What to produce:
The reply should hold every line of the listing exactly, and none of its images.

Entries provided:
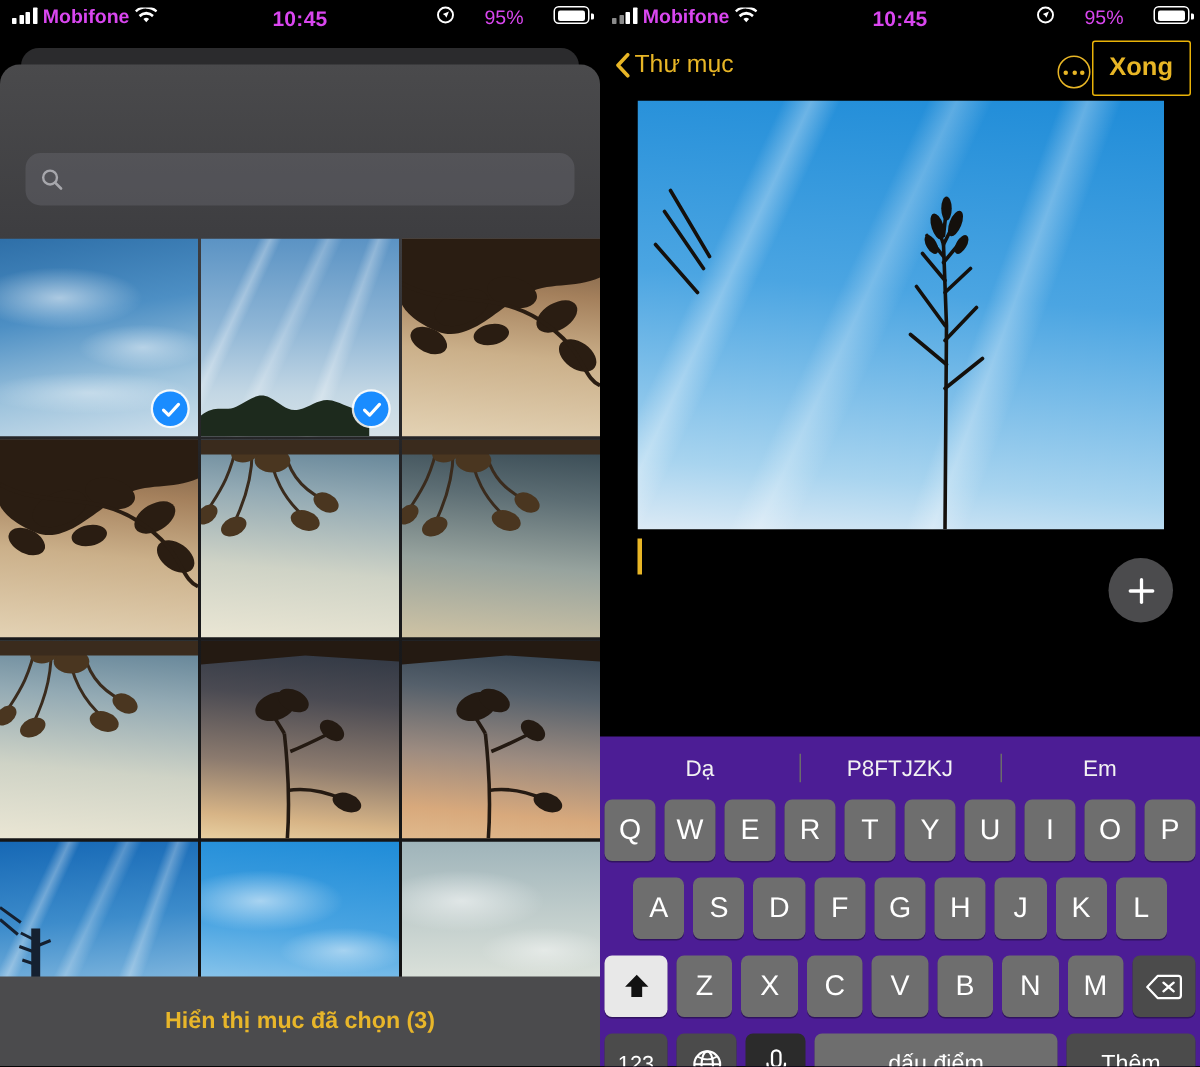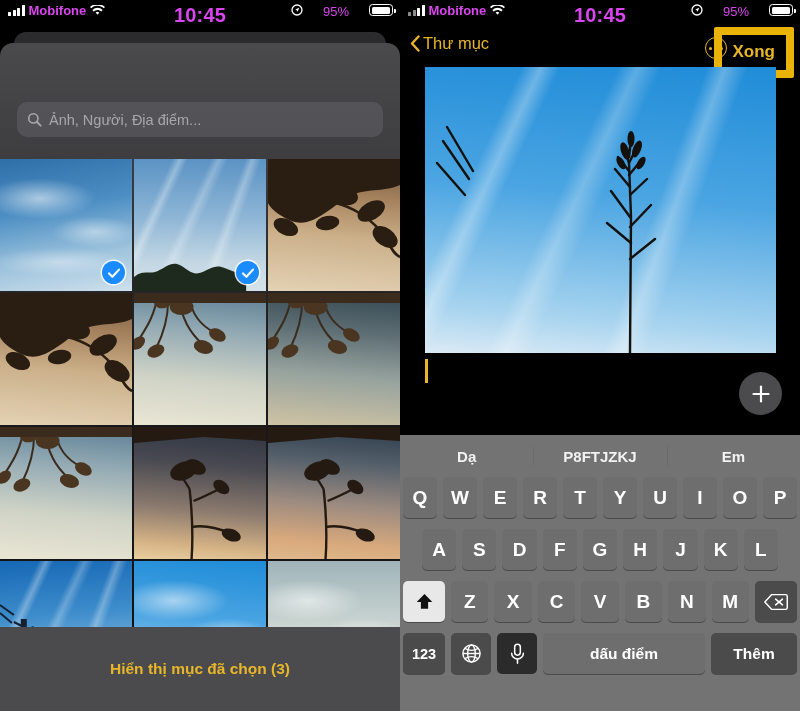"10:45" .sb-mid { font-size: 20px -> 14px }
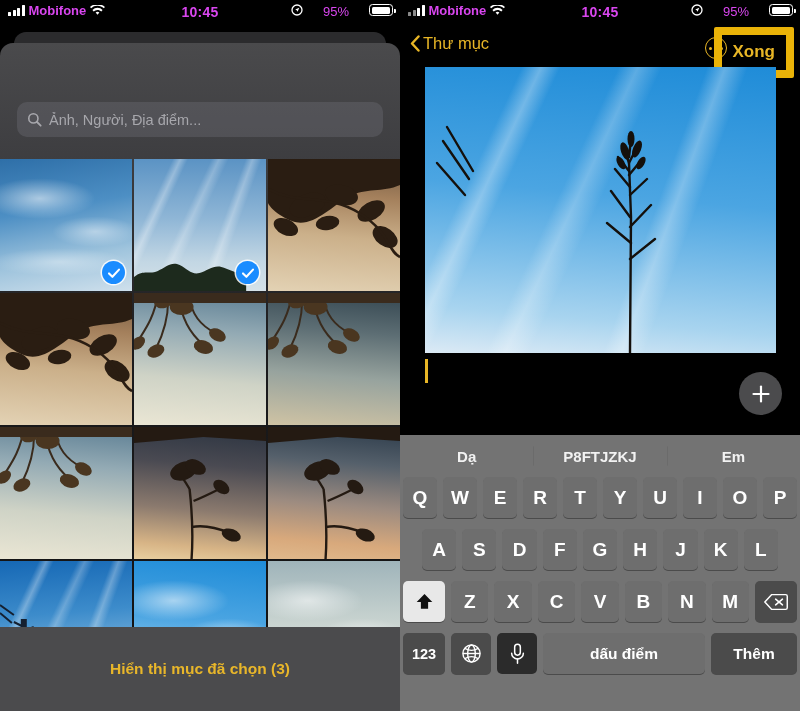"Xong" .btn-done-wrap { border: 8px solid #eab308 -> 1px solid #eab308 }
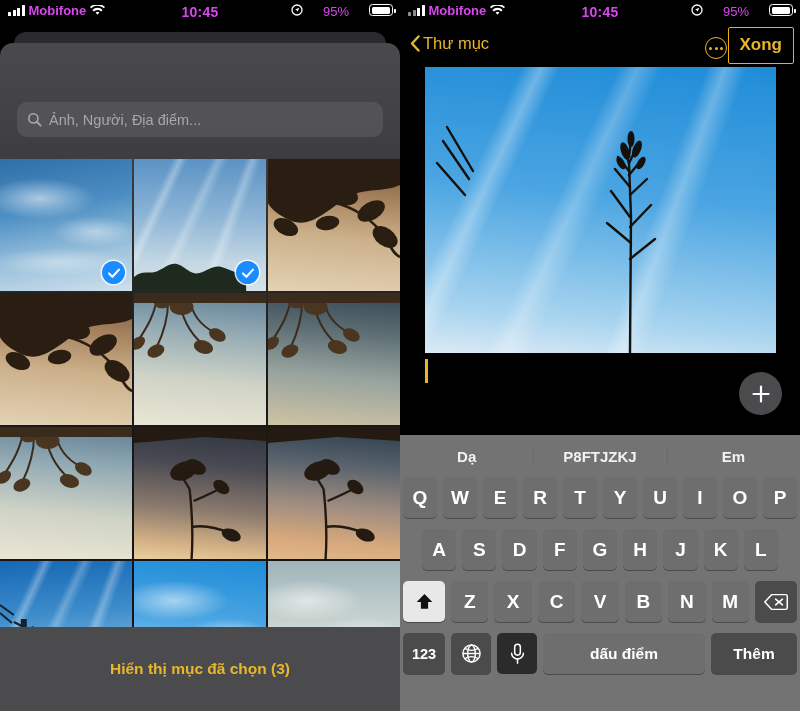"Ảnh, Người, Địa điểm..." span.search-ph { html: <span>Ảnh, Người, Địa điểm...</span> -> none }
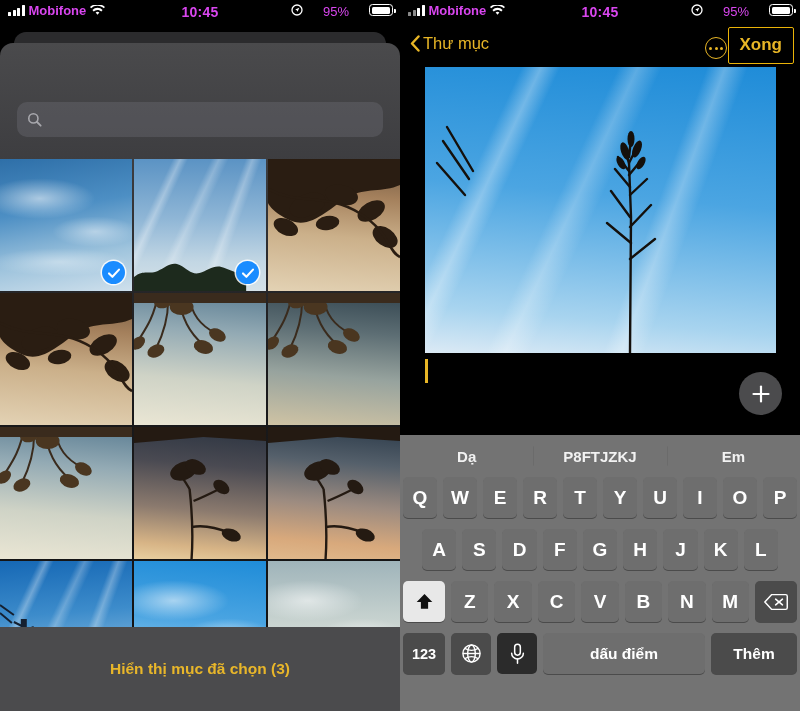"Dạ" .keyboard { background: #737373 -> #4c1d95; font-weight: bold -> none; height: 276px -> 220px }
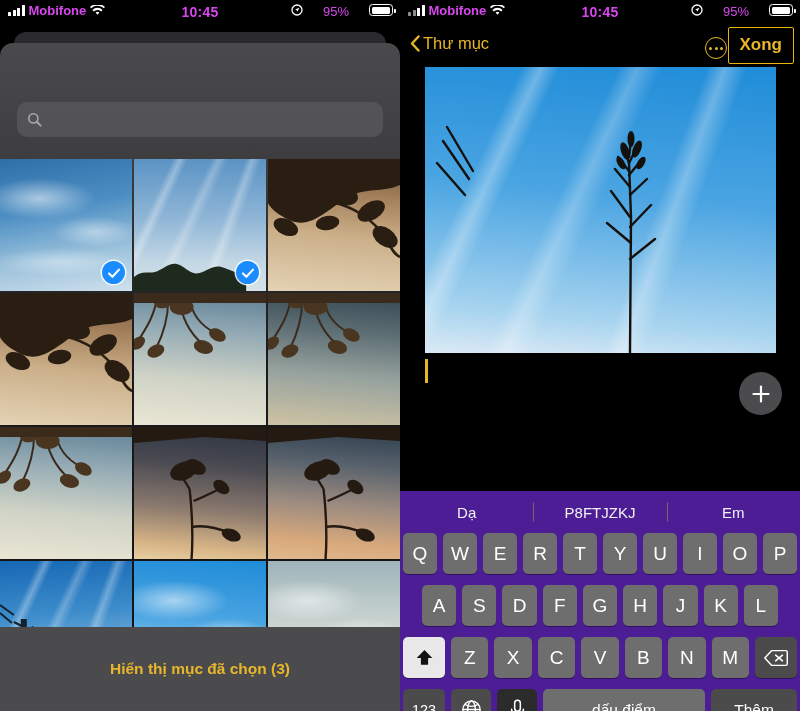"Hiển thị mục đã chọn" .bottombar { height: 84px -> 60px }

Reply:
"10:45" .sb-mid { font-size: 20px -> 14px }
"Xong" .btn-done-wrap { border: 8px solid #eab308 -> 1px solid #eab308 }
"Ảnh, Người, Địa điểm..." span.search-ph { html: <span>Ảnh, Người, Địa điểm...</span> -> none }
"Dạ" .keyboard { background: #737373 -> #4c1d95; font-weight: bold -> none; height: 276px -> 220px }
"Hiển thị mục đã chọn" .bottombar { height: 84px -> 60px }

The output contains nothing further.